I would avoid carbon paper from a stationers as this contains inks which may be hard to remove from the wood, but you can get transfer paper which has either graphite or coloured powder (red,blue, white & yellow) the brand name that I know is "transtrace"

You should be able to get all these from your local art shop.

Jason


----------



## mr (18 Nov 2007)

Thanks Jason.


----------



## Gill (18 Nov 2007)

I'm not much of a scroller either, nowadays  , but at least I've done some in the past.

Rather than stick the design directly onto the wood, it might be worth covering the wood in a low-tack masking tape first. Then it wouldn't matter what glue you used to stick the pattern on top. Scrollers often use low-tack masking tape in this way because they find it lubricates the blade whilst cutting, thus extending blade longevity and reducing burns.

Otherwise, the sort of artists repositionable adhesive spray that's available in most stationery stores will suffice.

You could use carbon paper instead but it's not much fun sanding the piece back afterwards to eliminate the lines. Also, as Jason says, if you're tracing a design onto dark wood you'll need to use yellow or white carbon paper. Although it's available through art stores, it's used extensively by tailors so it tends to be cheaper in haberdashers  .

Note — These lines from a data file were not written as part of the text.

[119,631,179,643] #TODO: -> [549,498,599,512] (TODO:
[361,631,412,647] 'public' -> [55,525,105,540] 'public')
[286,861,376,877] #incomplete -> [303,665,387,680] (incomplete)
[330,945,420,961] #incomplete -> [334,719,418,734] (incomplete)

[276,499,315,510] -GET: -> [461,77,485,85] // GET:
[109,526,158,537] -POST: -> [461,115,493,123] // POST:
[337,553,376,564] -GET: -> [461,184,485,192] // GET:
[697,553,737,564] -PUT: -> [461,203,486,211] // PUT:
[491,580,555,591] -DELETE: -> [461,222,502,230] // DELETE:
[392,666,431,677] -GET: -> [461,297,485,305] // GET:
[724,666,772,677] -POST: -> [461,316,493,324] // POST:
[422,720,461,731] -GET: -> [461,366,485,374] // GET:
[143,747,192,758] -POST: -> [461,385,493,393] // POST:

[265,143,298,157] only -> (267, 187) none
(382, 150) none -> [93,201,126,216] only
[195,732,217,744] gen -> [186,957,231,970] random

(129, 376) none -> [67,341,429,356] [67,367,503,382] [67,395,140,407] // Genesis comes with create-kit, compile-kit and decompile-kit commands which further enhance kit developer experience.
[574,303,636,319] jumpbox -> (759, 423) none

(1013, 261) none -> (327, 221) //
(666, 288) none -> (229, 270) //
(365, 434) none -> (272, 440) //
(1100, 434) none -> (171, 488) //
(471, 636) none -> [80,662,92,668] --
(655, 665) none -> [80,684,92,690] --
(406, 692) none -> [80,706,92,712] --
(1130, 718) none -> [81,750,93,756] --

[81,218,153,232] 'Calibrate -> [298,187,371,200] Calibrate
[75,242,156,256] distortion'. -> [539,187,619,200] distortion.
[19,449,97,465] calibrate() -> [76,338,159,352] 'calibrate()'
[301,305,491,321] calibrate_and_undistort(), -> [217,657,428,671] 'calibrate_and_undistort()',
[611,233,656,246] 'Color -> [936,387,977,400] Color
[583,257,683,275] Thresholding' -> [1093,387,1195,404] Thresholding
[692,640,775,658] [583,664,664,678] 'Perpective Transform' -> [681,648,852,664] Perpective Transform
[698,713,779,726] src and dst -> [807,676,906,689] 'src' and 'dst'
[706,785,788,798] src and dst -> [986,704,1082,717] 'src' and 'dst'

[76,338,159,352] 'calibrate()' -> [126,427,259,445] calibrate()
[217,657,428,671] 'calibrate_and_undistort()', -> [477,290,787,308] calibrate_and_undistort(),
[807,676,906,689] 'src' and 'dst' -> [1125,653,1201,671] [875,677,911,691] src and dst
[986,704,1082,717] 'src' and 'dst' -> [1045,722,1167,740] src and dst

I have heard of people printing mirror images of patterns with a laser printer, laying the printed surface on the wood, then pressing it with a hot iron to transfer the image to the wood. However, I've never tried it myself.

Gill


----------



## jigsue (19 Nov 2007)

There are several ways:

using spraymount straight on wood and on low tack masking tape have already been mentioned (I personally glue them straight on to the wood - they come off with heat from a hairdryer or with a little spirit)

I also use low tack double-sided tape (not the carpet type - it's permanent) I buy mine in bulk from ebay.

Finally, you can glue or tack (nail) the waste areas - you must be careful to ensure that the nail does not go all the way through or is bent back into the wood, so as not to scratch your table.

I have used all of the different methods and, in truth, still use most of them dependant on what I am cutting

Sue


----------



## mr (19 Nov 2007)

jigsue":5npur9x8 said:


> Finally, you can glue or tack (nail) the waste areas - you must be careful to ensure that the nail does not go all the way through or is bent back into the wood, so as not to scratch your table.
> Sue



Scary thought!  Im not sure attaching the pattern to the waste will work as I'm cutting the waste away and so the pattern will move. Off to the art shop later this morning I think to see what they have in the way of low tack tapes and glues, we also have one of , what appears to be the last habadashers in the world in town, so I might pop in there as well to see if they have any of this trans trace stuff.

Thanks again all. 

Cheers Mike


----------



## Gill (19 Nov 2007)

Would I be right in guessing that you're going be doing a spot of relief carving, Mike? If you are and you use low tack masking tape, beware of applying too much pressure to it as you're working. Applying pressure makes the tape grip more strongly and it can be difficult to remove afterwards.

Gill


----------



## mr (19 Nov 2007)

Ah nothing so complex, me being a bear of little brains after all. If I pull off my plan I shall post you a pic but don't get too excited, it's not that stupendous - really  

Cheers Mike


----------



## chef (4 Jan 2008)

Hi all well what I do is use d sided tape and it works well for me , I get mine from poundland ,as it says only £1 for 5 rolls.
_________________chef (brian)----------------------------


----------



## zeb (7 Jan 2008)

i use prit stick when sticking to wood 
i have to make the prodject wet then it slides off easly

zeb


----------



## Gill (7 Jan 2008)

Hi Zeb

Welcome to the forum  .

I use a similar glue stick (Tesco's own brand are cheaper  ) when I'm making compound cuts. Although I prefer to apply a layer of low tack masking tape first, I've had good results relying on the properties of the glue alone for blade lubrication.

I take it you don't experience problems with the wood absorbing water when you wet the pattern to release it?

Gill


----------



## zeb (8 Jan 2008)

i have not 
you need to wet it like you would when rasing the grain on a peace of wood.
i dont use the tape because i dont heve the mony to buy it as i am 15 but i could see the benifit of useing the tape

zeb


----------